Reputation: 5
I have the following program but it wont compile:
public class A {
public void method() {
System.out.println ("bla");
}
}
class AX extends A {
public void method(int a) {
System.out.println ("Blabla");
}
public static void main(String[] args) {
A a2 = new AX();
a2.method(5);
}
}
Why doesn't a2.method(5) use the subclasses method? Isn't this method overloading?
Upvotes: 0
Views: 1122
Reputation: 223
In Java visibility determined by Object type
, not by Reference type
.
In your case:
A a2 = new AX();
Object type A, so compiler can't find method(int a);
Upvotes: 0
Reputation: 5926
Maybe you confuse terms overloading
and overriding
.
Overloading
is adding a different method with same name as existing one, that differs in input parameters and return type.

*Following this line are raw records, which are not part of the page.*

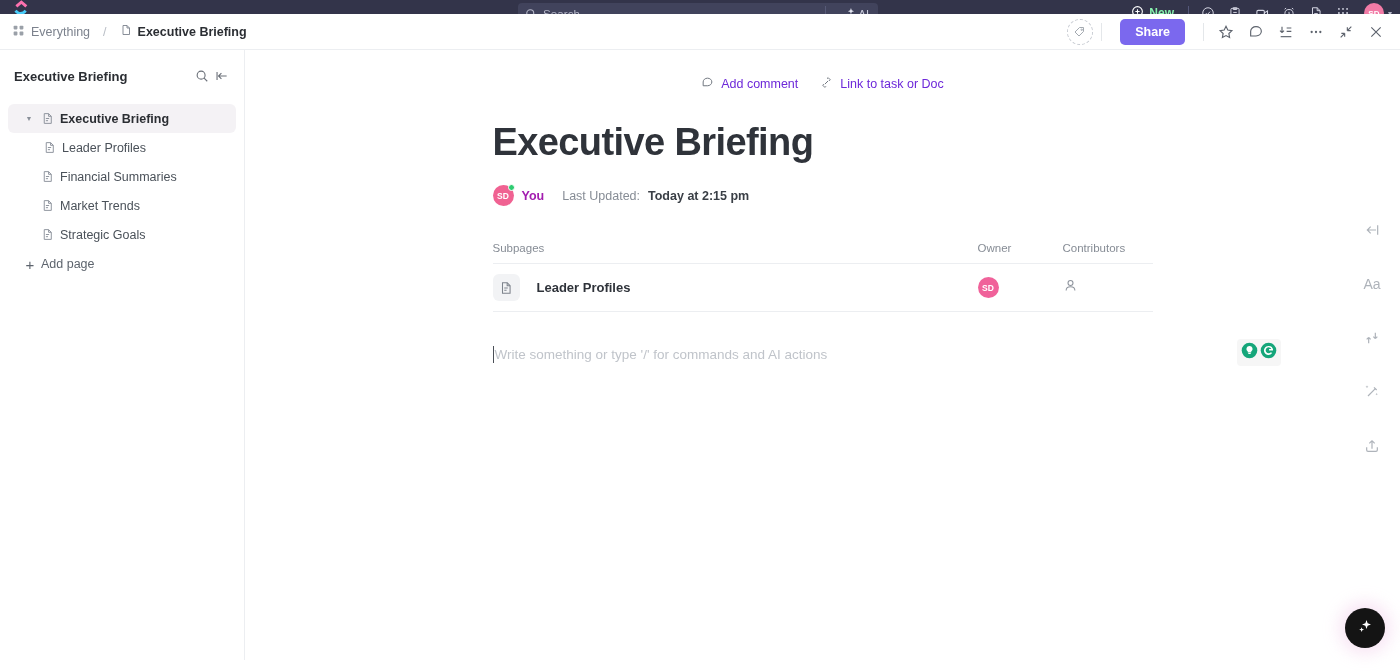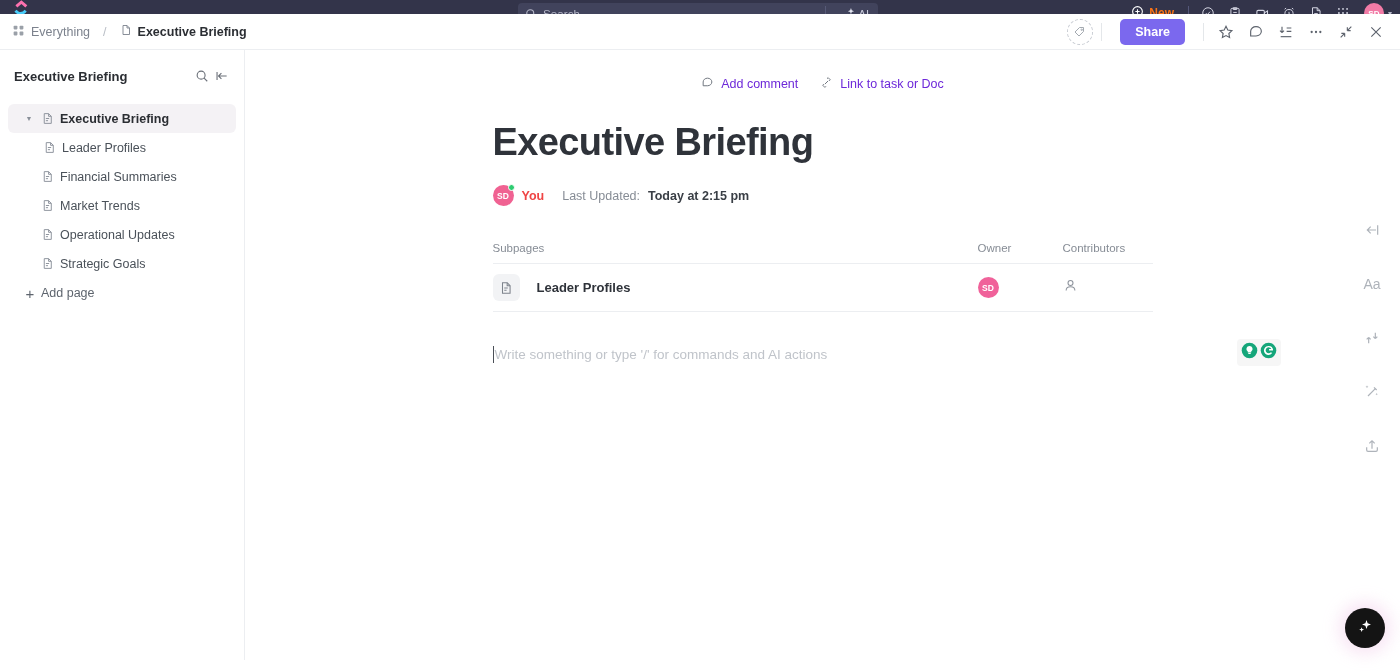"New" .new-btn { color: #f97316 -> #86efac }
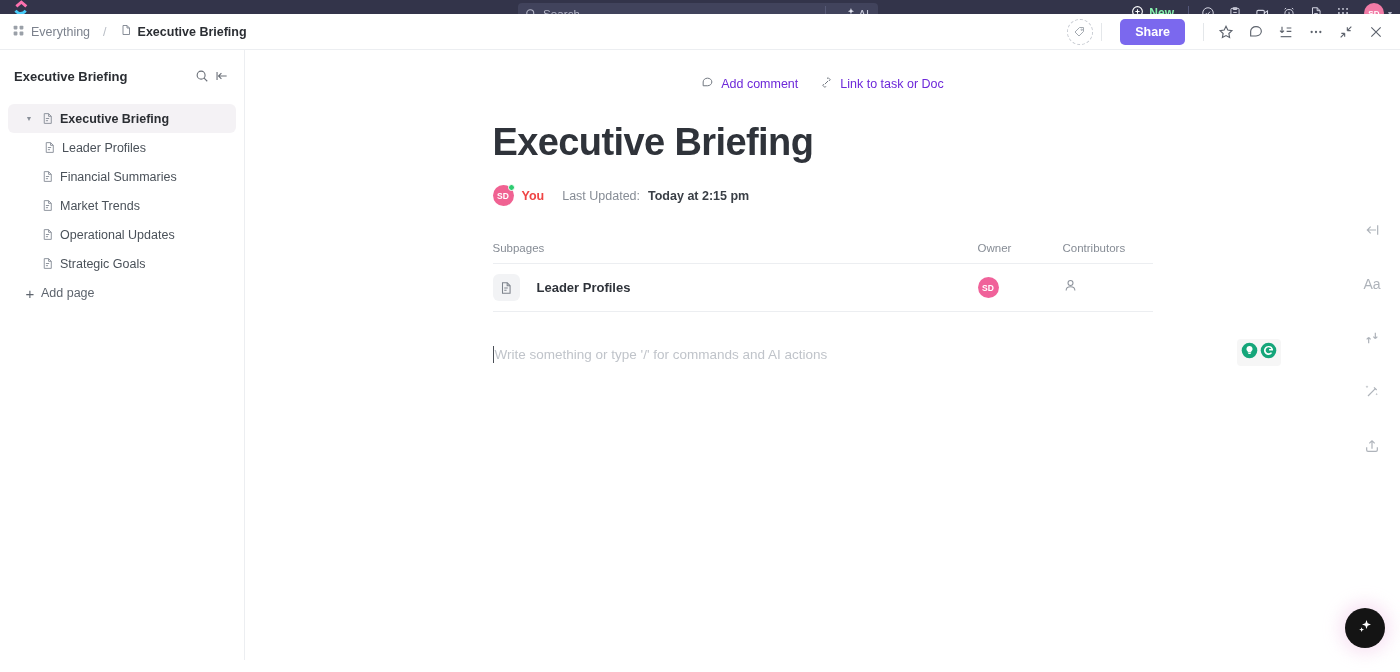"You" .meta-you { color: #ef4444 -> #a21caf }
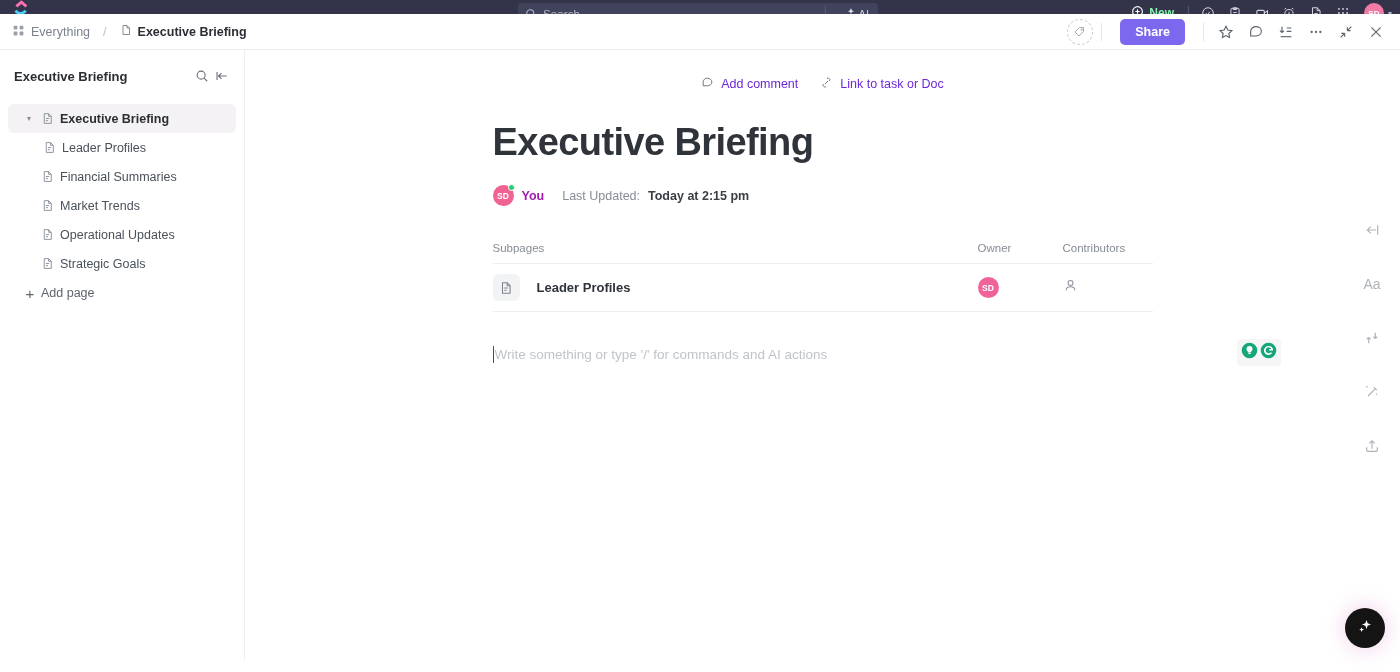"Operational Updates" div.tr-row { html: <div> <span> <svg> <path></path> <path></path> <path></path> </svg> </span> <span>Operational Updates</span> </div> -> none }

It has nothing to do with inheritance. From the inheritance point of view overloading is just adding a new method. Your class A
has no idea, what it's successors new methods are.
Overriding
is replacing a method with a different implementation. A
knows that there exists a method, therefore you can change it in it's successor AX
.
You have two possibilities. Either define public void method(int a)
in A
:
public class A {
public void method() {
System.out.println ("bla");
}
public void method(int a) {
System.out.println ("Blabla from A");
}
}
or use AX
AX a2 = new AX();
a2.method(5);
because the only class, that knows about the public void method(int a)
is AX
.
Upvotes: 1
Reputation: 333
Only methods of class A
are visible to the compiler. This is because your Object a2
is of type A
according to A a2 = new AX();
. If you change this line to AX a2 = new AX();
it will work.
Upvotes: 1